Change detection outputs:
· · · · · · ·

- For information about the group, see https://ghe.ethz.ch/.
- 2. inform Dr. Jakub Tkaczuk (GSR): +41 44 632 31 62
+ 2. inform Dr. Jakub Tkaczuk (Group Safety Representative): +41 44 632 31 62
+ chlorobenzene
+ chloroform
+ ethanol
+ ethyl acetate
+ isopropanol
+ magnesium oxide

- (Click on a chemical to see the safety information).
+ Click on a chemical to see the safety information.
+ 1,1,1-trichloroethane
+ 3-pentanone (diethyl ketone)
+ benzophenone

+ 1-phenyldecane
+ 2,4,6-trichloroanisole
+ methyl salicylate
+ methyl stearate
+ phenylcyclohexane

· · · · · · ·

### Problem description
Extract all lines of the records above that include "Tkaczuk".

### Exercise answer
- 2. inform Dr. Jakub Tkaczuk (GSR): +41 44 632 31 62
+ 2. inform Dr. Jakub Tkaczuk (Group Safety Representative): +41 44 632 31 62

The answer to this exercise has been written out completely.